The ONLY aspect of the COT report that is notable for me is the “Other Reportables” category, which has been steadfast in maintaining a sizable net long position. Last week, when the hedge funds puked longs, the OR’s actually added to their net longs. The ORs consist of non-fund pools of capital including family offices, large-wealth individuals via their proxies and maybe sovereign entities standing behind offshore LLC’s. The “deliveries” for July silver, which appear poised to set a record, are being made primarily to the ORs (Other Reportables) and commercial users, as well as very high net worth individuals.
Finally, India is one of the world’s most voracious physical gold accumulators. But Indian imports have been absent for the last 8-12 weeks while the country went back into virus “crisis” lockdown mode. As of last night, data from India’s gold import/distribution hubs began to show life again. While India’s absence helped facilitate the price-takedown of gold in the paper gold market, its re-emergence will make western bullion bank price control considerably more difficult. Per its historical pattern of buying, I expect India to begin buying physical metal with a vengeance after the recent period of dormancy. This will be “make-up” buying for the lost time. Compounding this, India’s biggest seasonal gold buying begins in September.
With highly manipulated markets, you can never predict with reasonable accuracy future prices. But eventually market manipulations inevitably fail. The London Gold Pool in the 1960’s was a bullion bank scheme to use physical gold in an effort to keep the gold price pegged at the official $35 per ounce price. But for a large portion of the 1960’s, the actual transactional price of gold was above $35 (note: this was before gold and silver derivatives existed). But the London Gold Pool was smashed when it ran short of physical gold that could be used to bombard the market. Shortly thereafter Nixon closed the gold window in 1971.

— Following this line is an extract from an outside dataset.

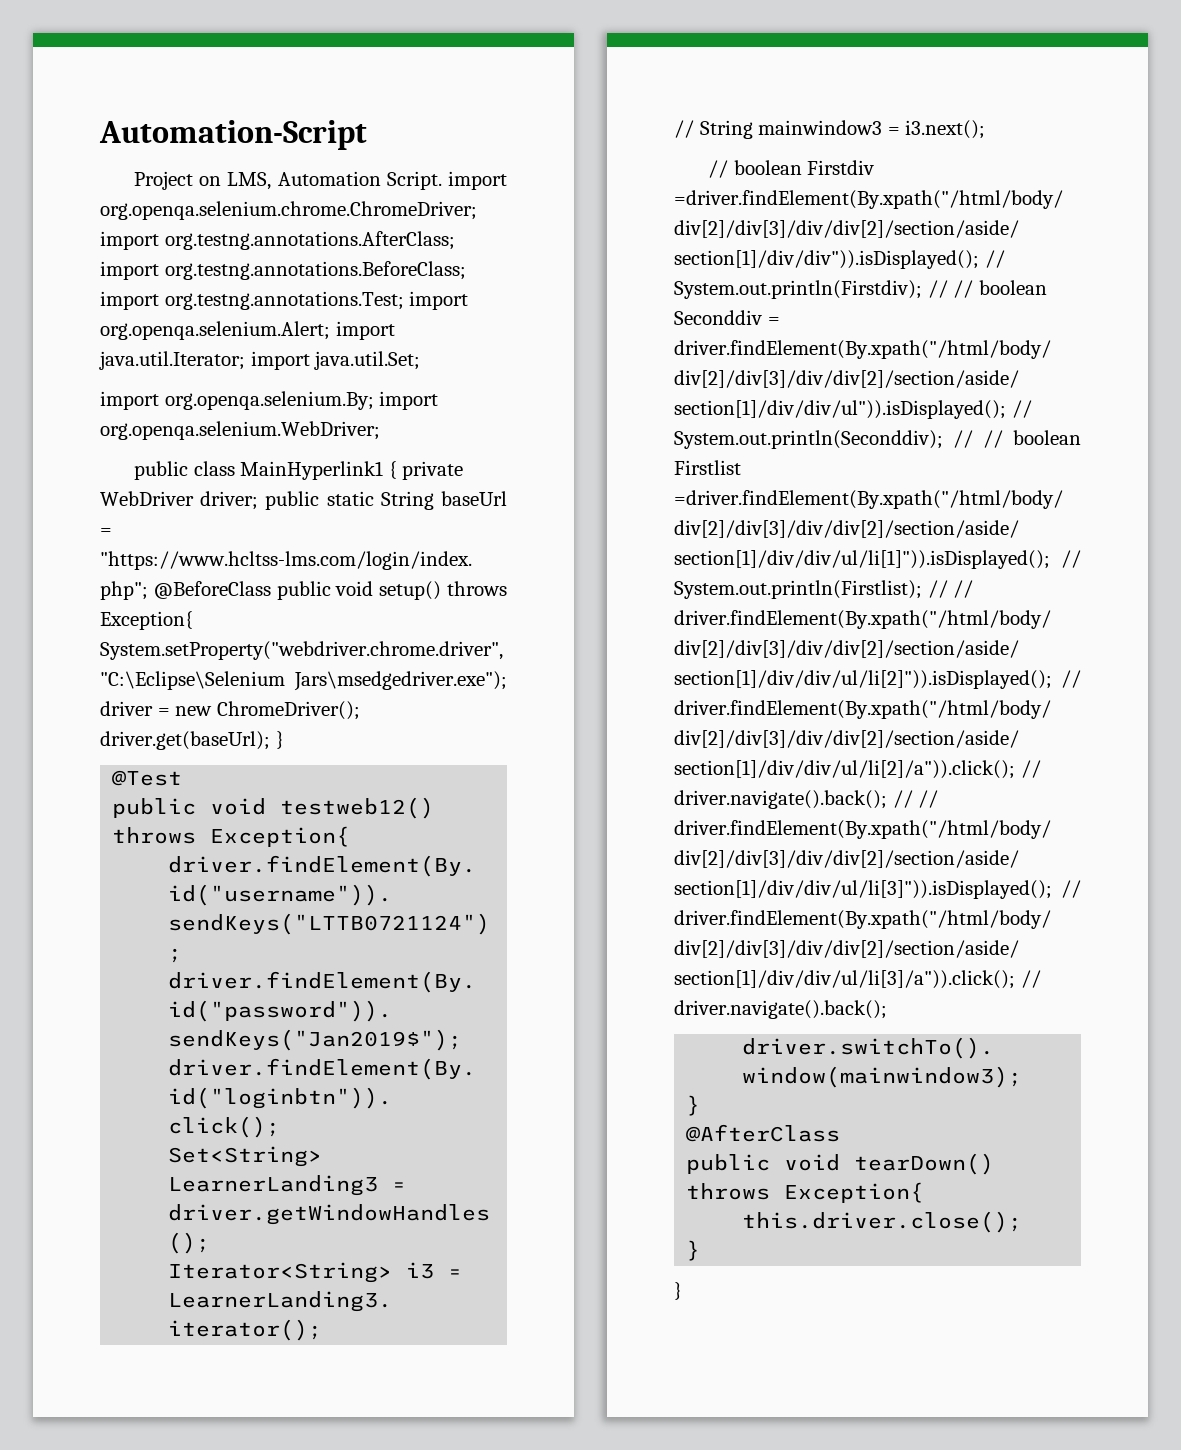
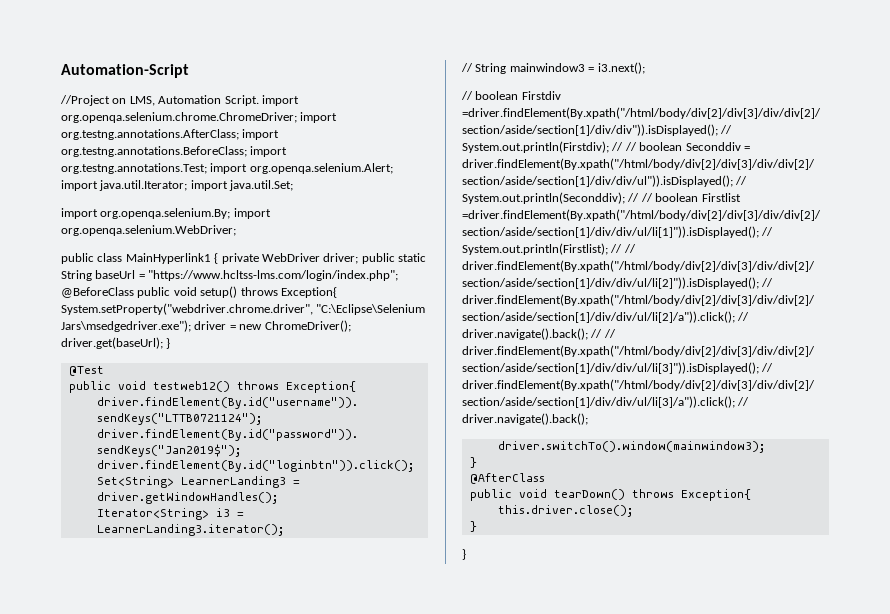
- Project on LMS, Automation Script. import org.openqa.selenium.chrome.ChromeDriver; import org.testng.annotations.AfterClass; import org.testng.annotations.BeforeClass; import org.testng.annotations.Test; import org.openqa.selenium.Alert; import java.util.Iterator; import java.util.Set;
+ //Project on LMS, Automation Script. import org.openqa.selenium.chrome.ChromeDriver; import org.testng.annotations.AfterClass; import org.testng.annotations.BeforeClass; import org.testng.annotations.Test; import org.openqa.selenium.Alert; import java.util.Iterator; import java.util.Set;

I’ve learned over the last 20 years to refrain from putting out price projections over specific timelines. But eventually the markets in general will shed the denial that inflation is anything other than “transitory” and the precious metals will experience massive capital inflows as an investment mechanism to preserve wealth as fiat currency devalues toward zero. As such, I am highly confident that six months to a year from now gold, silver and the mining stocks will be significantly higher. Moreover, some mining stocks have the to potential to provide lifestyle-changing wealth appreciation.